EXERCISE INSTRUCTIONS —
Lines with "cheapest": pull these out of the listing below.

DATA RECORDS —
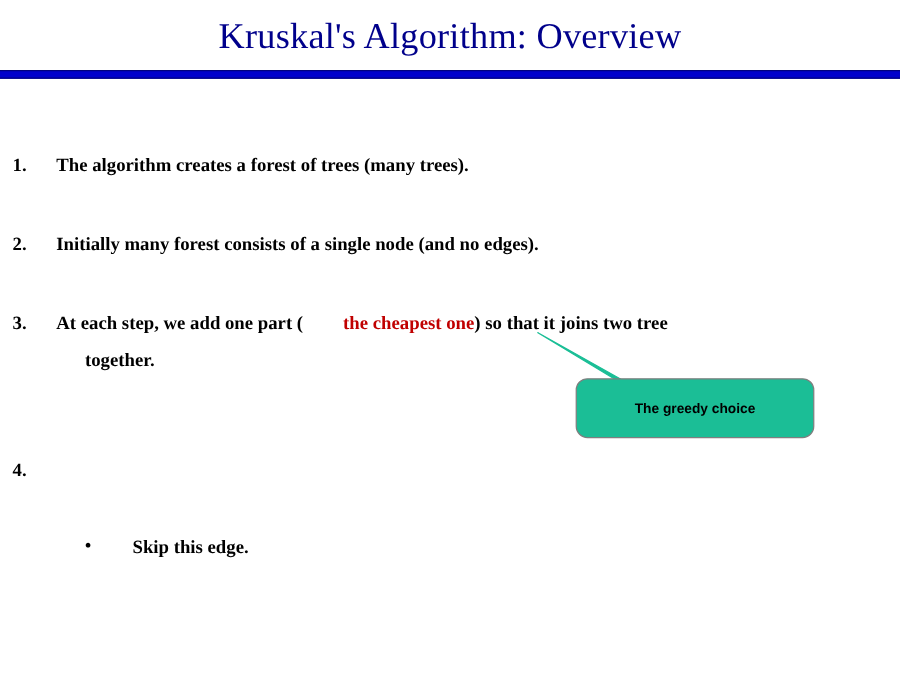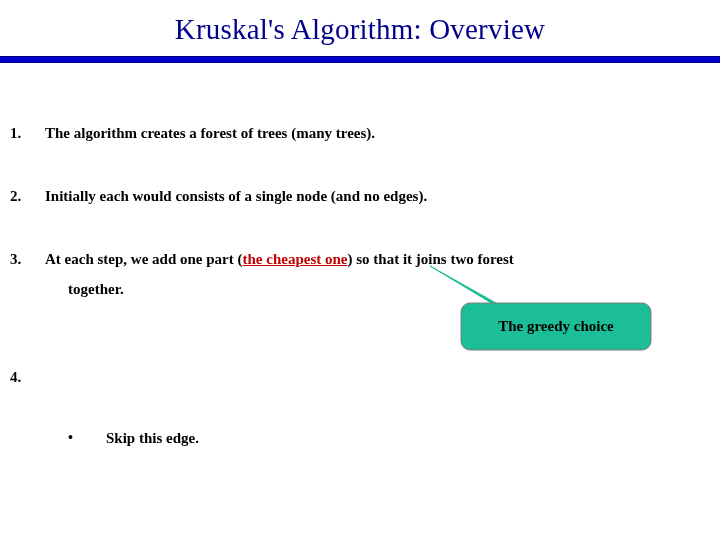--- a/index.html
+++ b/index.html
@@ -172,7 +172,7 @@
 
     <div class="item item2">
       <span class="item-num">2.</span>
-      <span class="item-text">Initially each would consists of a single node (and no edges).</span>
+      <span class="item-text">Initially many forest consists of a single node (and no edges).</span>
     </div>
 
     <div class="item item3">

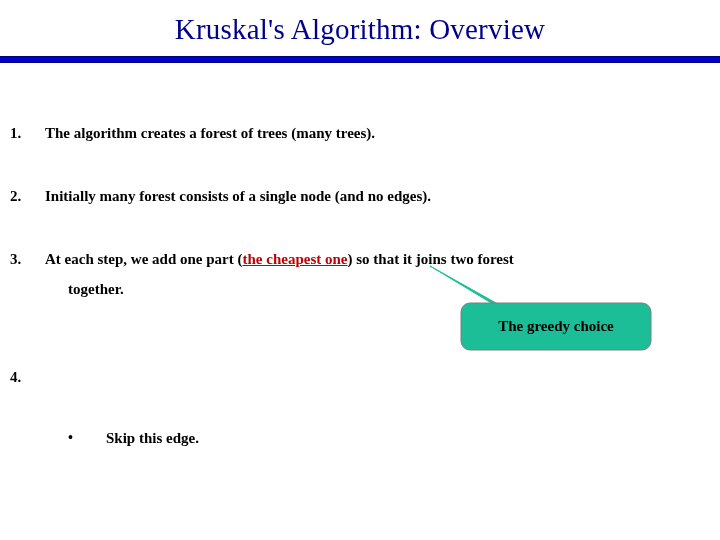--- a/index.html
+++ b/index.html
@@ -97,8 +97,8 @@
 
   .highlight {
     color: #C00000;
-    text-decoration: underline;
     text-decoration-color: #C00000;
+    margin-left: 32px;
   }
 
   .subbullet {

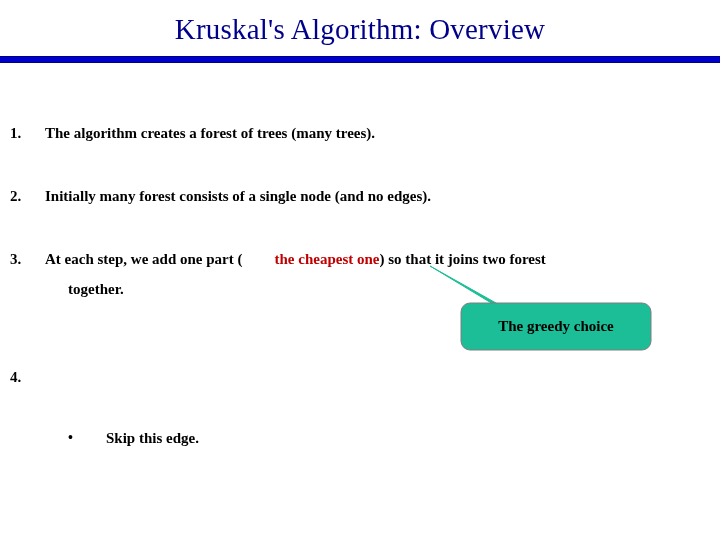--- a/index.html
+++ b/index.html
@@ -177,7 +177,7 @@
 
     <div class="item item3">
       <span class="item-num">3.</span>
-      <span class="item-text"><span>At each step, we add one part (</span><span class="highlight">the cheapest one</span><span>) so that it joins two forest</span></span>
+      <span class="item-text"><span>At each step, we add one part (</span><span class="highlight">the cheapest one</span><span>) so that it joins two tree</span></span>
       <span class="item-cont">together.</span>
     </div>
 

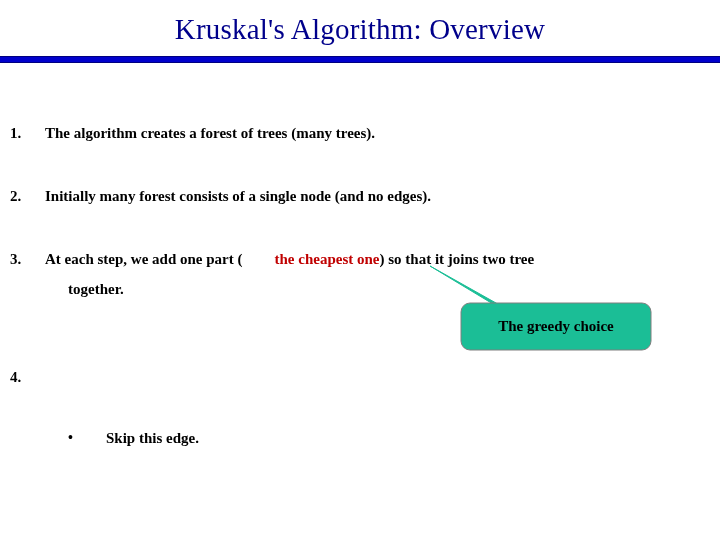--- a/index.html
+++ b/index.html
@@ -145,9 +145,9 @@
     display: flex;
     align-items: center;
     justify-content: center;
-    font-family: Liberation Serif, serif;
-    font-weight: bold;
-    font-size: 15px;
+    font-family: Liberation Sans, sans-serif;
+    font-weight: bold;
+    font-size: 11px;
     color: #000000;
     white-space: nowrap;
   }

THE ANSWER —
-      <span class="item-text"><span>At each step, we add one part (</span><span class="highlight">the cheapest one</span><span>) so that it joins two forest</span></span>
+      <span class="item-text"><span>At each step, we add one part (</span><span class="highlight">the cheapest one</span><span>) so that it joins two tree</span></span>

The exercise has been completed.